** ASSIGNED TASK **
With pictures removed, print the listing exactly.

**** RECORDS FOR PROCESSING ****

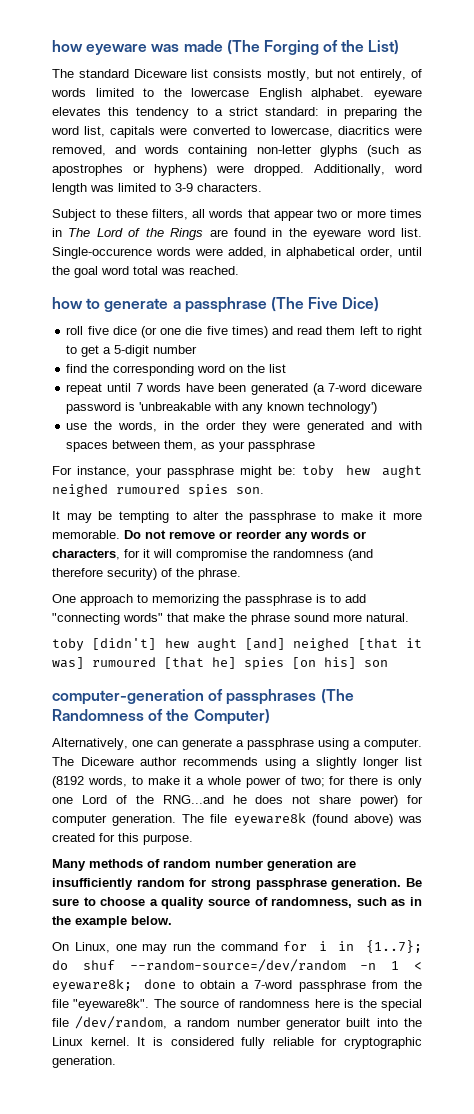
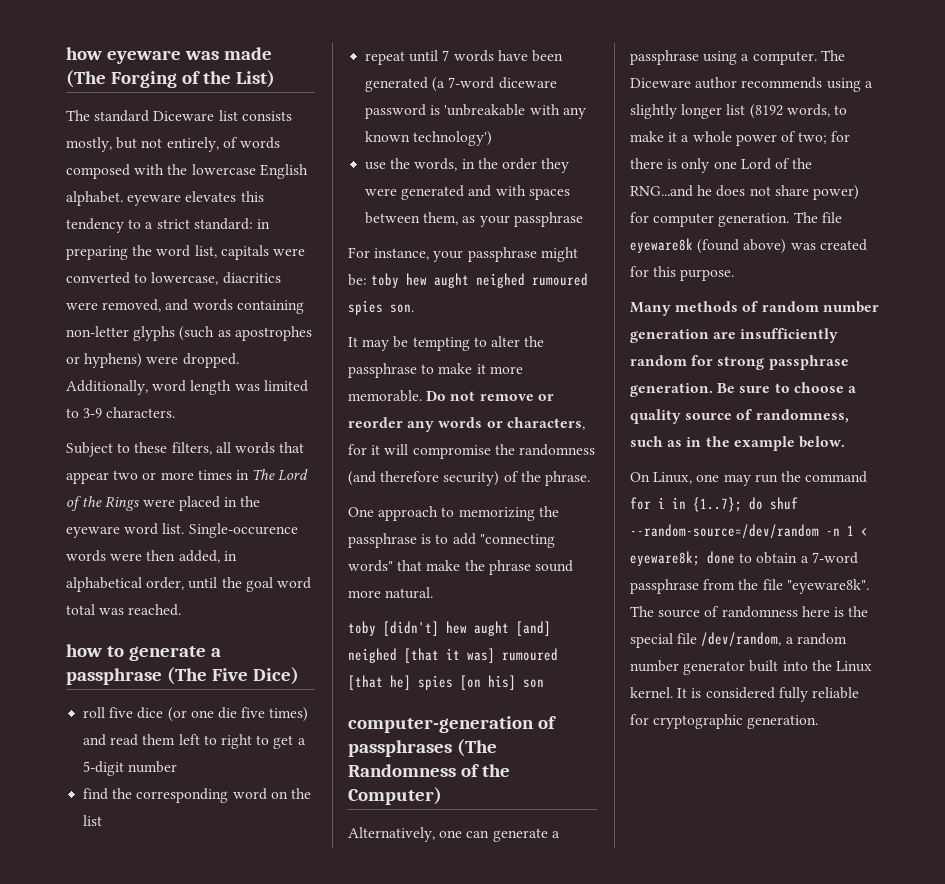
- The standard Diceware list consists mostly, but not entirely, of words limited to the lowercase English alphabet. eyeware elevates this tendency to a strict standard: in preparing the word list, capitals were converted to lowercase, diacritics were removed, and words containing non-letter glyphs (such as apostrophes or hyphens) were dropped.
+ The standard Diceware list consists mostly, but not entirely, of words composed with the lowercase English alphabet. eyeware elevates this tendency to a strict standard: in preparing the word list, capitals were converted to lowercase, diacritics were removed, and words containing non-letter glyphs (such as apostrophes or hyphens) were dropped.
- Subject to these filters, all words that appear two or more times in The Lord of the Rings are found in the eyeware word list.
+ Subject to these filters, all words that appear two or more times in The Lord of the Rings were placed in the eyeware word list.
- Single-occurence words were added, in alphabetical order, until the goal word total was reached.
+ Single-occurence words were then added, in alphabetical order, until the goal word total was reached.

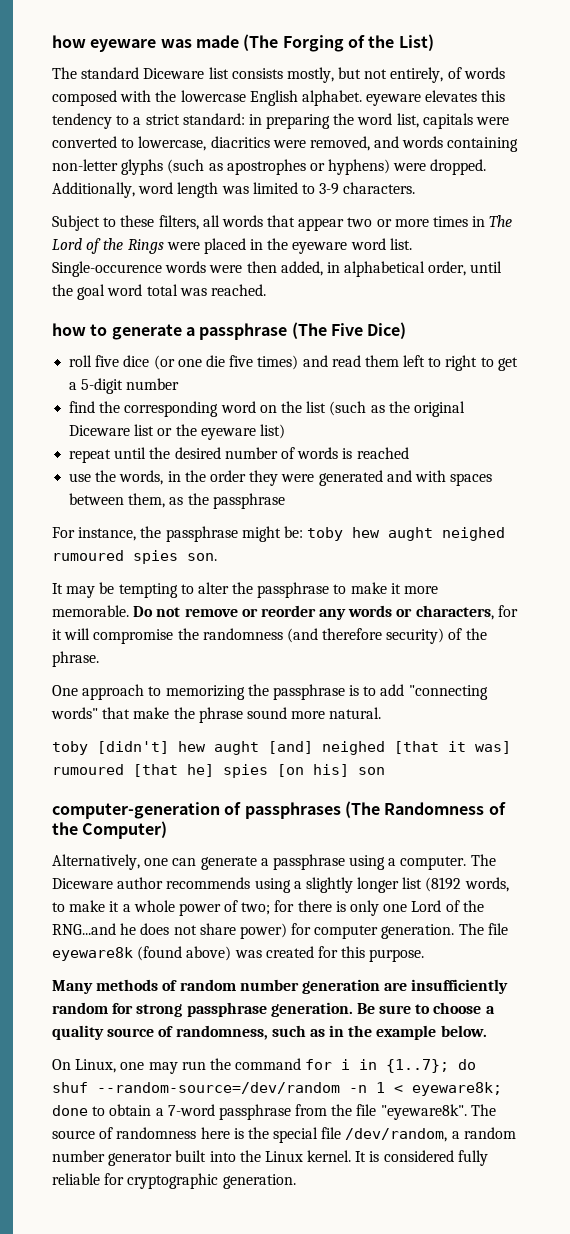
- find the corresponding word on the list
- repeat until 7 words have been generated (a 7-word diceware password is 'unbreakable with any known technology')
+ find the corresponding word on the list (such as the original Diceware list or the eyeware list)
+ repeat until the desired number of words is reached
- use the words, in the order they were generated and with spaces between them, as your passphrase
+ use the words, in the order they were generated and with spaces between them, as the passphrase
- For instance, your passphrase might be: toby hew aught neighed rumoured spies son.
+ For instance, the passphrase might be: toby hew aught neighed rumoured spies son.

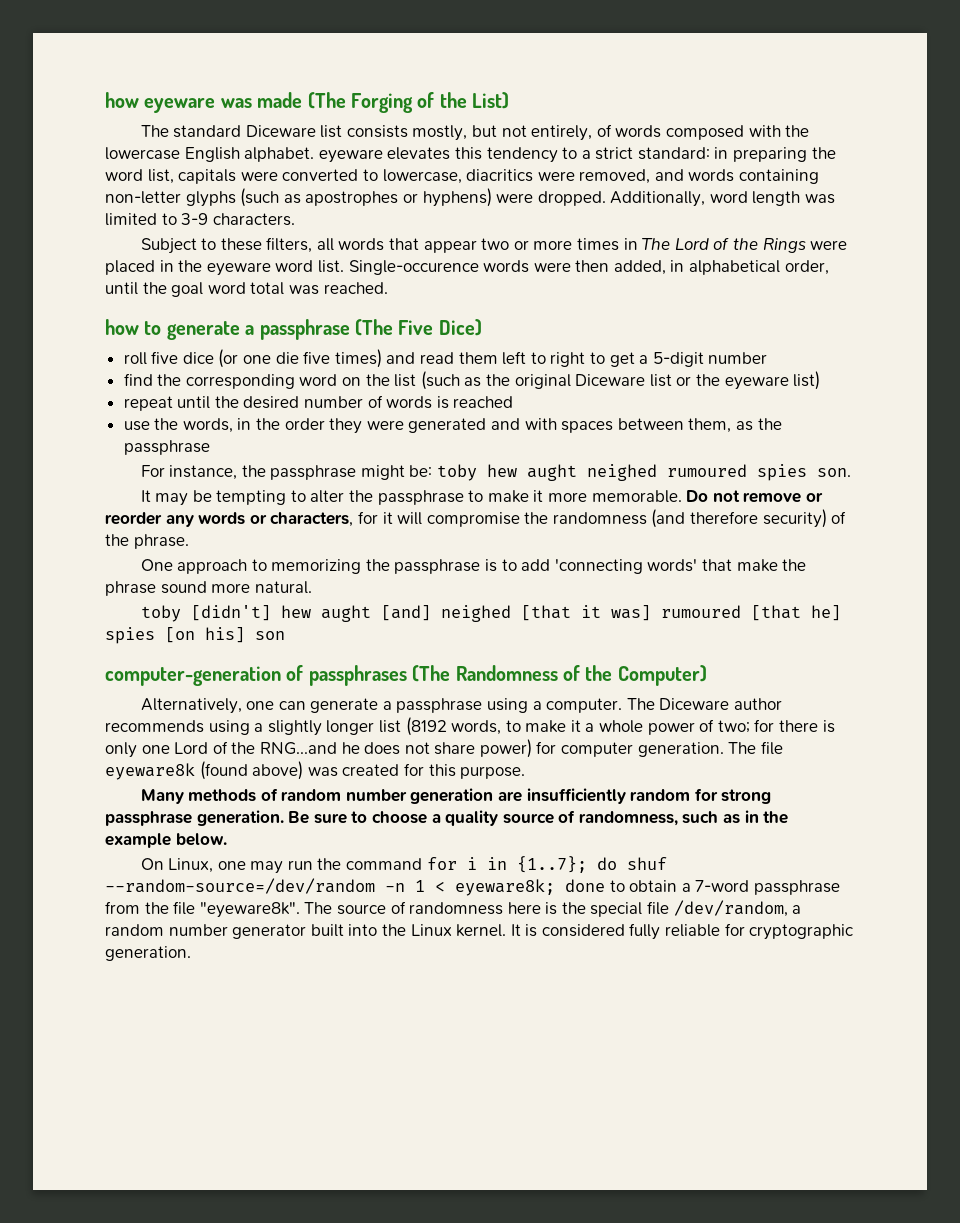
- One approach to memorizing the passphrase is to add "connecting words" that make the phrase sound more natural.
+ One approach to memorizing the passphrase is to add 'connecting words' that make the phrase sound more natural.

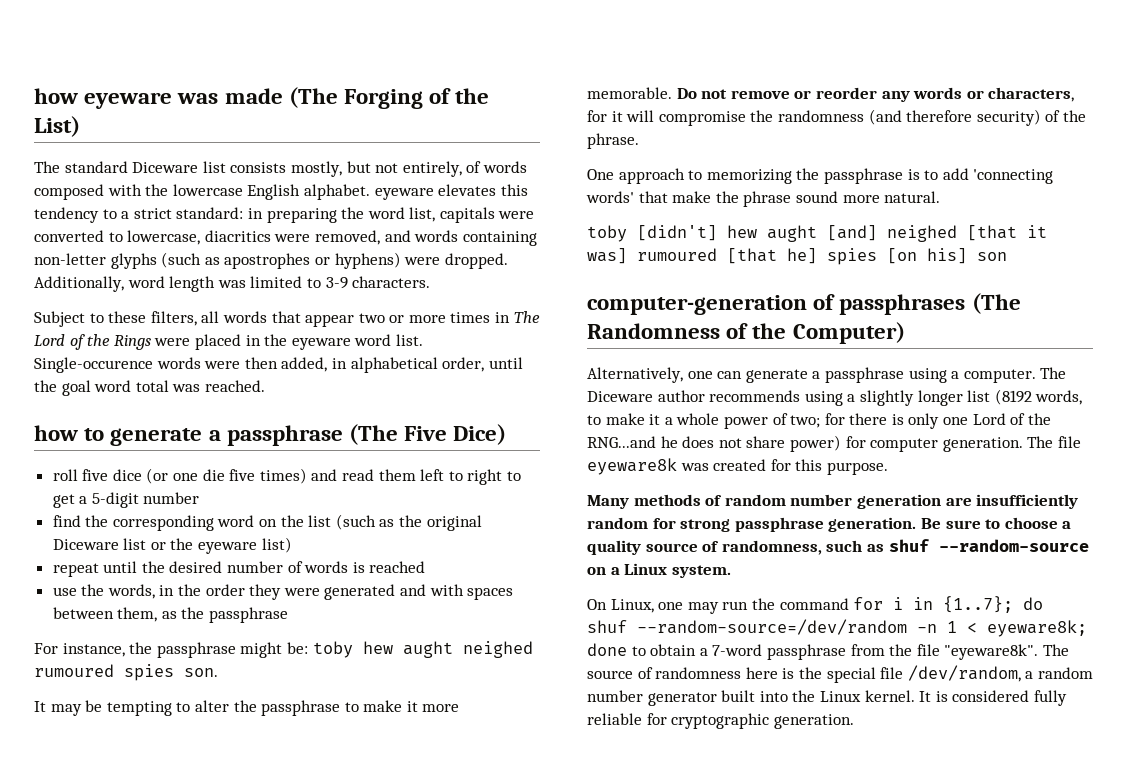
- The file eyeware8k (found above) was created for this purpose.
+ The file eyeware8k was created for this purpose.
- Be sure to choose a quality source of randomness, such as in the example below.
+ Be sure to choose a quality source of randomness, such as shuf --random-source on a Linux system.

****

** TASK ANSWER **
- The standard Diceware list consists mostly, but not entirely, of words limited to the lowercase English alphabet. eyeware elevates this tendency to a strict standard: in preparing the word list, capitals were converted to lowercase, diacritics were removed, and words containing non-letter glyphs (such as apostrophes or hyphens) were dropped.
+ The standard Diceware list consists mostly, but not entirely, of words composed with the lowercase English alphabet. eyeware elevates this tendency to a strict standard: in preparing the word list, capitals were converted to lowercase, diacritics were removed, and words containing non-letter glyphs (such as apostrophes or hyphens) were dropped.
- Subject to these filters, all words that appear two or more times in The Lord of the Rings are found in the eyeware word list.
+ Subject to these filters, all words that appear two or more times in The Lord of the Rings were placed in the eyeware word list.
- Single-occurence words were added, in alphabetical order, until the goal word total was reached.
+ Single-occurence words were then added, in alphabetical order, until the goal word total was reached.

- find the corresponding word on the list
- repeat until 7 words have been generated (a 7-word diceware password is 'unbreakable with any known technology')
+ find the corresponding word on the list (such as the original Diceware list or the eyeware list)
+ repeat until the desired number of words is reached
- use the words, in the order they were generated and with spaces between them, as your passphrase
+ use the words, in the order they were generated and with spaces between them, as the passphrase
- For instance, your passphrase might be: toby hew aught neighed rumoured spies son.
+ For instance, the passphrase might be: toby hew aught neighed rumoured spies son.

- One approach to memorizing the passphrase is to add "connecting words" that make the phrase sound more natural.
+ One approach to memorizing the passphrase is to add 'connecting words' that make the phrase sound more natural.

- The file eyeware8k (found above) was created for this purpose.
+ The file eyeware8k was created for this purpose.
- Be sure to choose a quality source of randomness, such as in the example below.
+ Be sure to choose a quality source of randomness, such as shuf --random-source on a Linux system.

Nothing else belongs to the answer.